- [EXERCISE BRIEF]: An exact copy of the listing below is needed, with no pictures in it.

- [AVAILABLE RECORDS]:
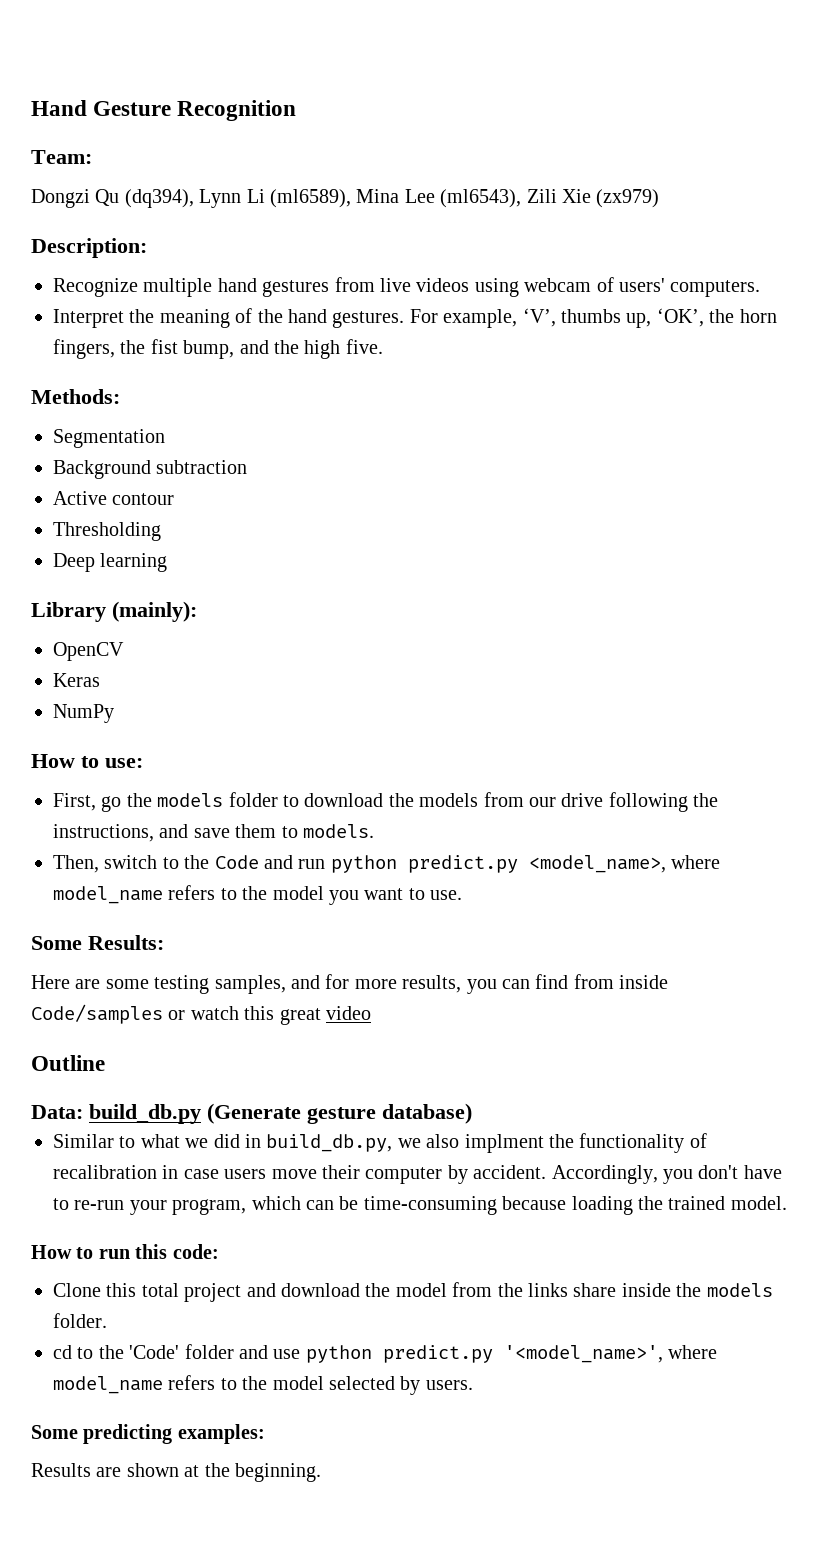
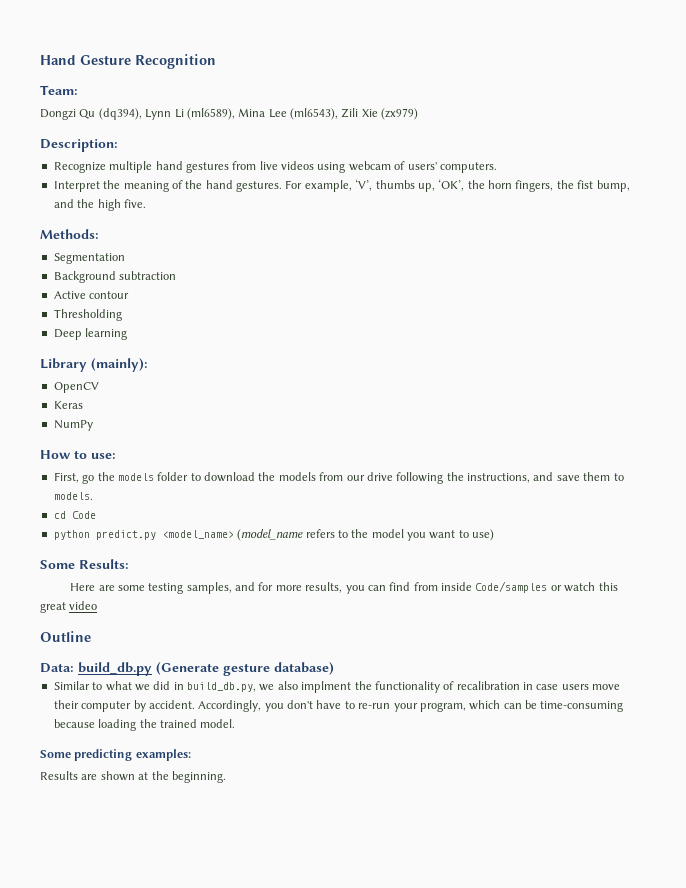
- Then, switch to the Code and run python predict.py <model_name>, where model_name refers to the model you want to use.
+ cd Code
+ python predict.py <model_name> (model_name refers to the model you want to use)
- How to run this code:
- Clone this total project and download the model from the links share inside the models folder.
- cd to the 'Code' folder and use python predict.py '<model_name>', where model_name refers to the model selected by users.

- [RESULT OF THE TASK]:
- Then, switch to the Code and run python predict.py <model_name>, where model_name refers to the model you want to use.
+ cd Code
+ python predict.py <model_name> (model_name refers to the model you want to use)
- How to run this code:
- Clone this total project and download the model from the links share inside the models folder.
- cd to the 'Code' folder and use python predict.py '<model_name>', where model_name refers to the model selected by users.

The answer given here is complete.